THE INPUT START

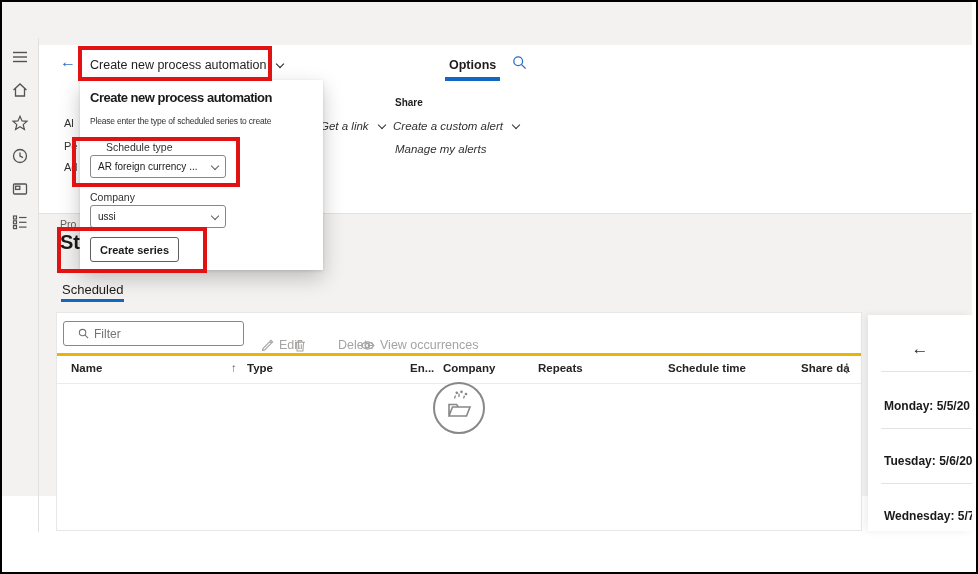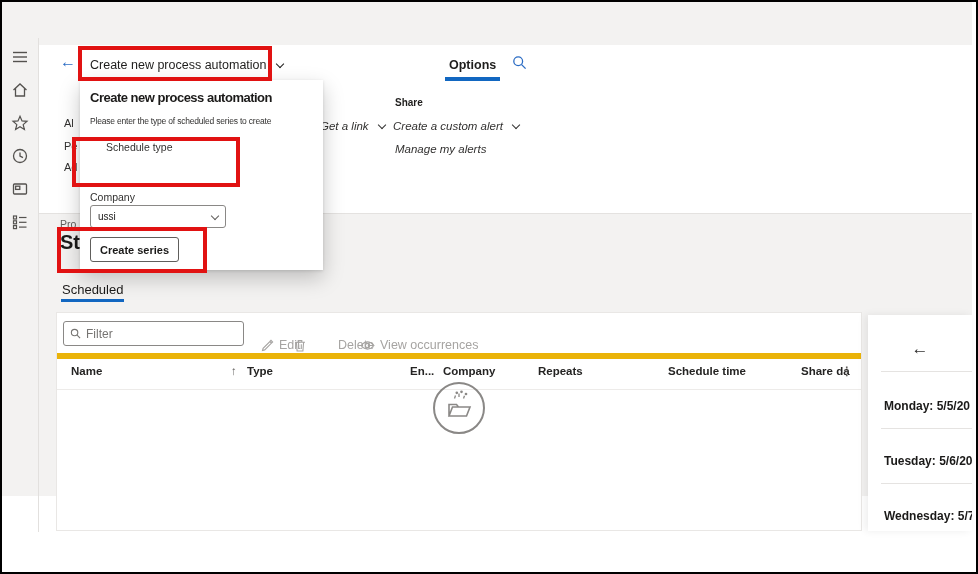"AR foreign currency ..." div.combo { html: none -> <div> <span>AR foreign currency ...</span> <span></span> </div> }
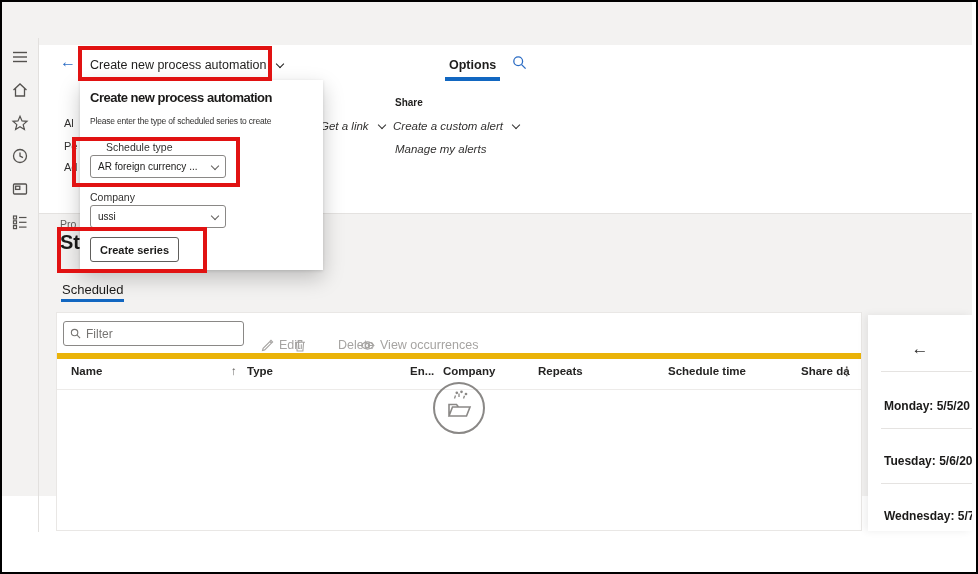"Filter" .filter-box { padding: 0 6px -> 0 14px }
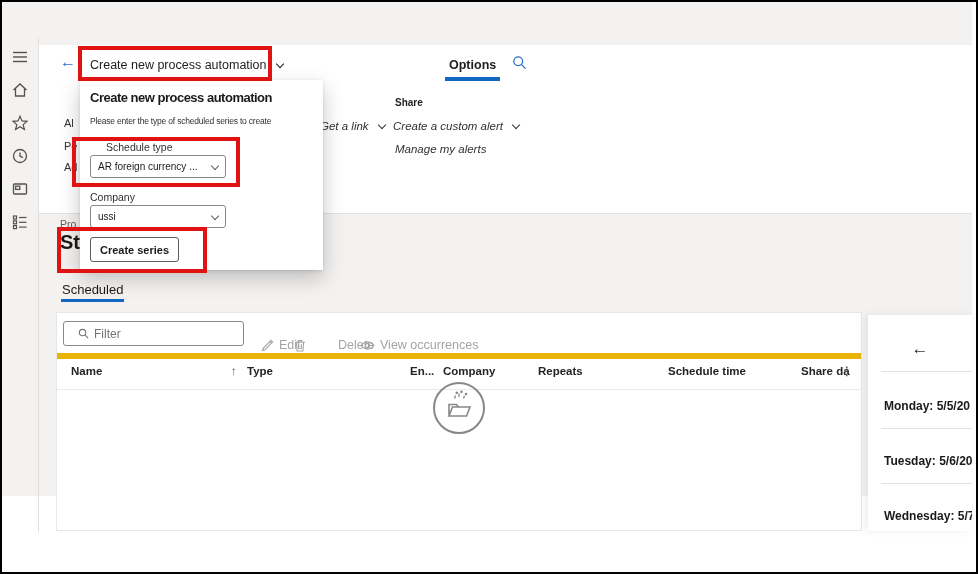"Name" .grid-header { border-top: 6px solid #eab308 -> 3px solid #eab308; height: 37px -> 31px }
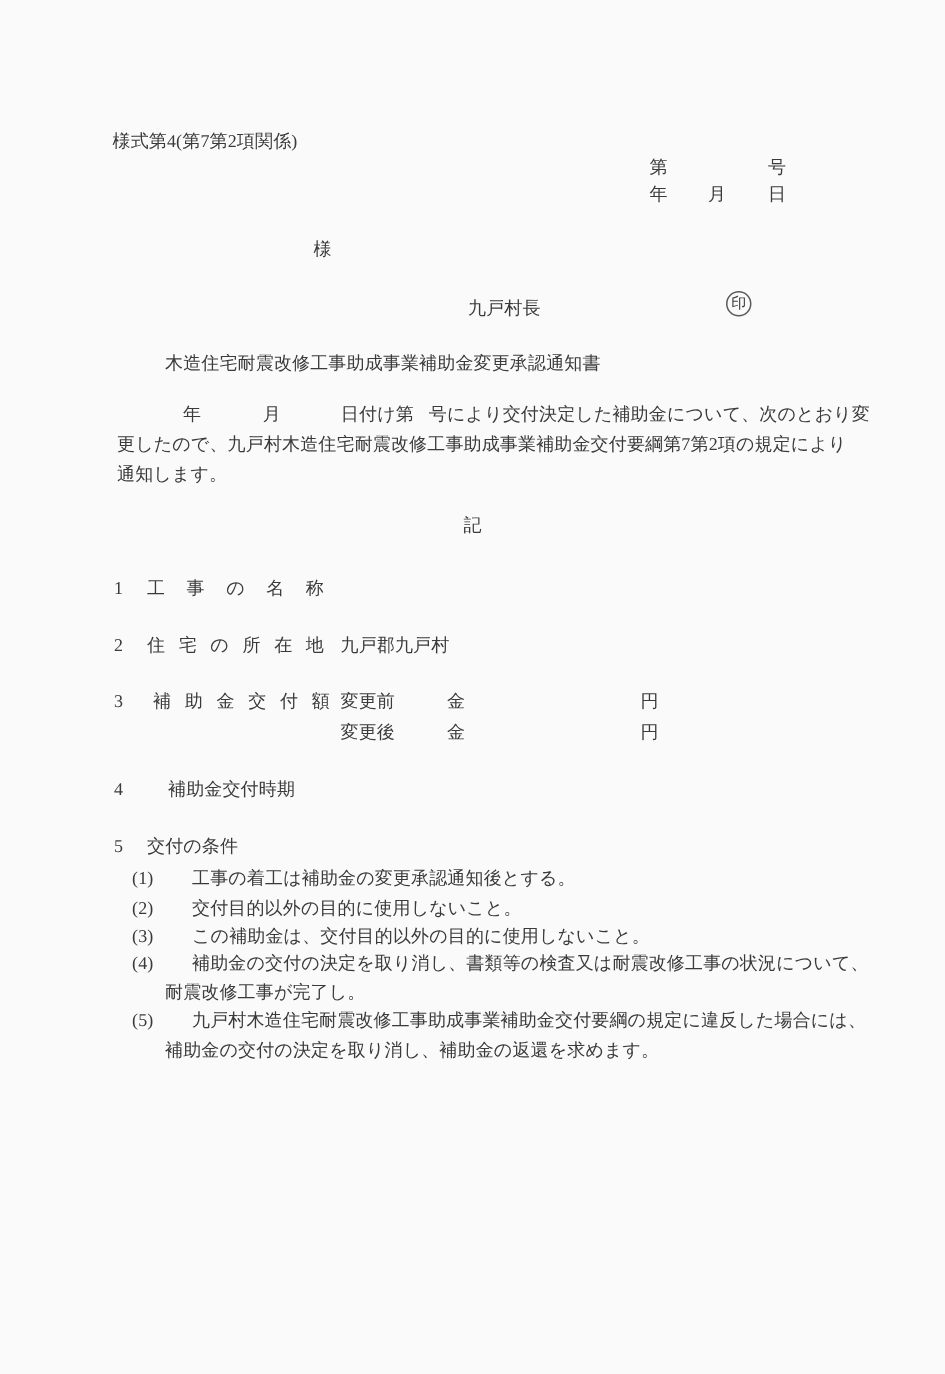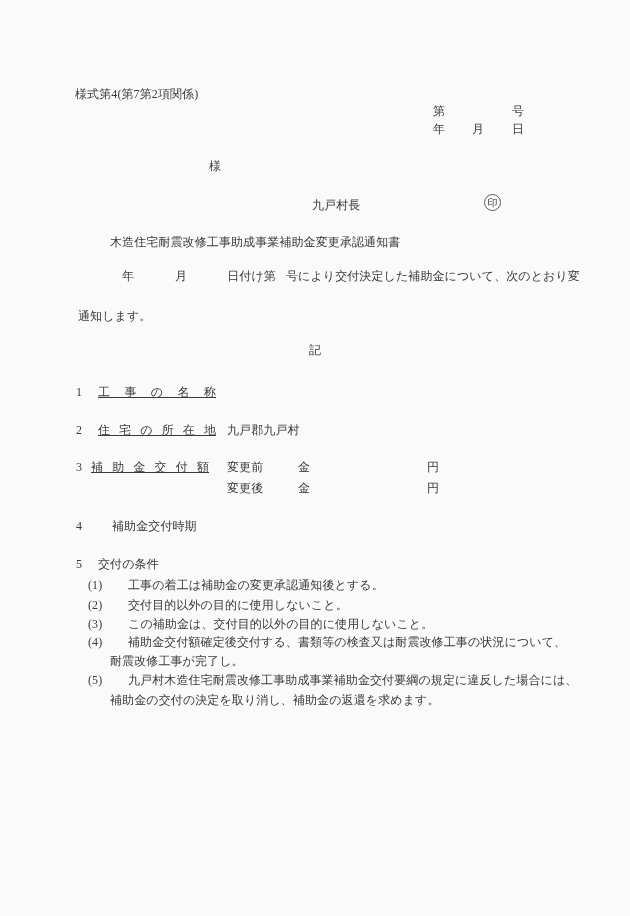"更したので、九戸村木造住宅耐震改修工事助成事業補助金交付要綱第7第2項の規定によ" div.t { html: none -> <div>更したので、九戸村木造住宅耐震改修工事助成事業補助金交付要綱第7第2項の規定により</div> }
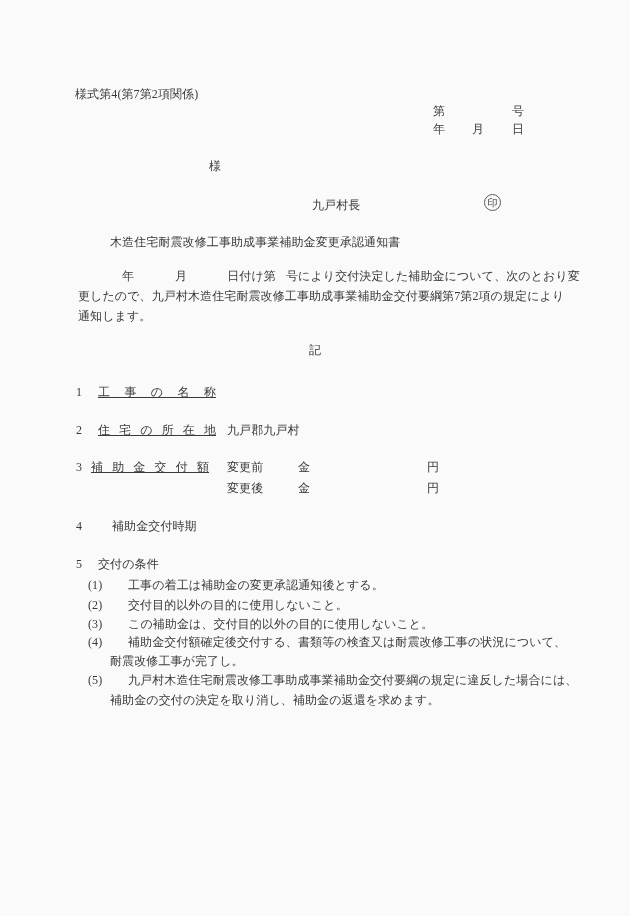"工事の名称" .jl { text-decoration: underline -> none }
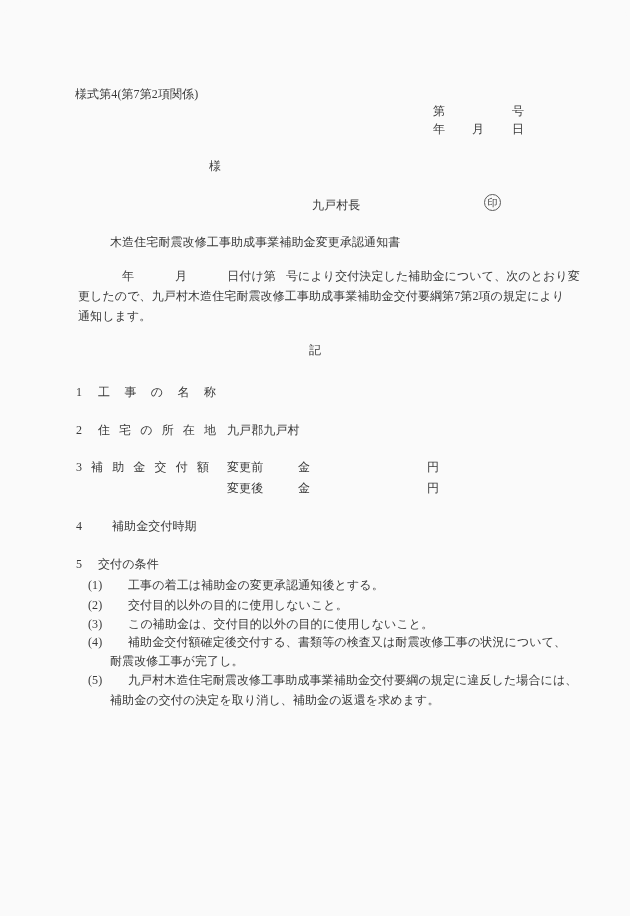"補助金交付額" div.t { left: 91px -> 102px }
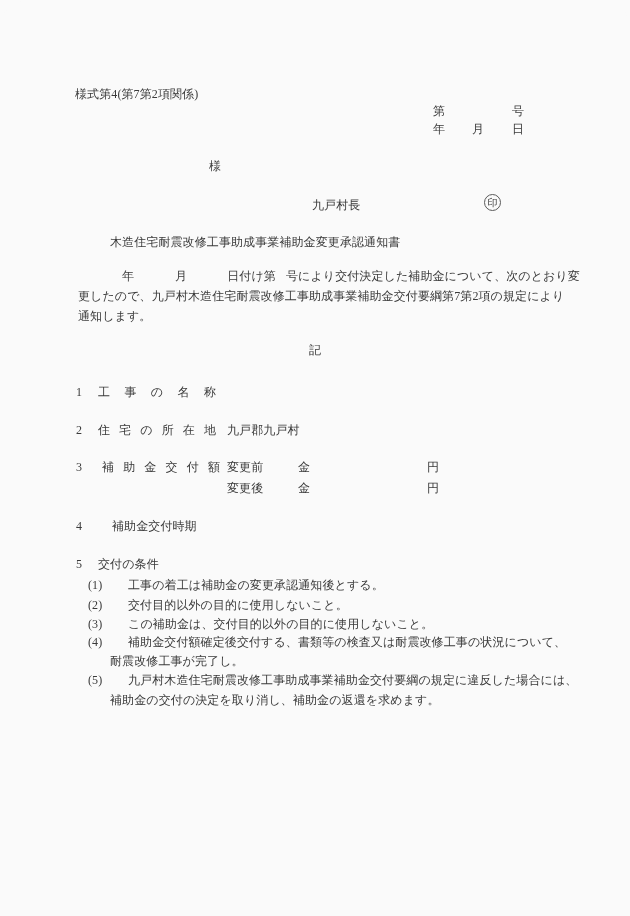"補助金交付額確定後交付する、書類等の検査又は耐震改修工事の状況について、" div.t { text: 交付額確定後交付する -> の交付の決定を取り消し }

THE INPUT END
THE INPUT START

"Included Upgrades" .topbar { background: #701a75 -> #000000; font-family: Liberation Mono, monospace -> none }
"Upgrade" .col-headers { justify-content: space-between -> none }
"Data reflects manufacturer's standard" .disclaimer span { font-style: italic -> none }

THE INPUT END

▸ **WHAT YOU WILL DO**: From the line containing "padding: 0 6px" through the line containing "text: 交付額確定後交付する ->", copy every line above exactly, without pictures.

▸ **REPLY**:
"Filter" .filter-box { padding: 0 6px -> 0 14px }
"Name" .grid-header { border-top: 6px solid #eab308 -> 3px solid #eab308; height: 37px -> 31px }
"更したので、九戸村木造住宅耐震改修工事助成事業補助金交付要綱第7第2項の規定によ" div.t { html: none -> <div>更したので、九戸村木造住宅耐震改修工事助成事業補助金交付要綱第7第2項の規定により</div> }
"工事の名称" .jl { text-decoration: underline -> none }
"補助金交付額" div.t { left: 91px -> 102px }
"補助金交付額確定後交付する、書類等の検査又は耐震改修工事の状況について、" div.t { text: 交付額確定後交付する -> の交付の決定を取り消し }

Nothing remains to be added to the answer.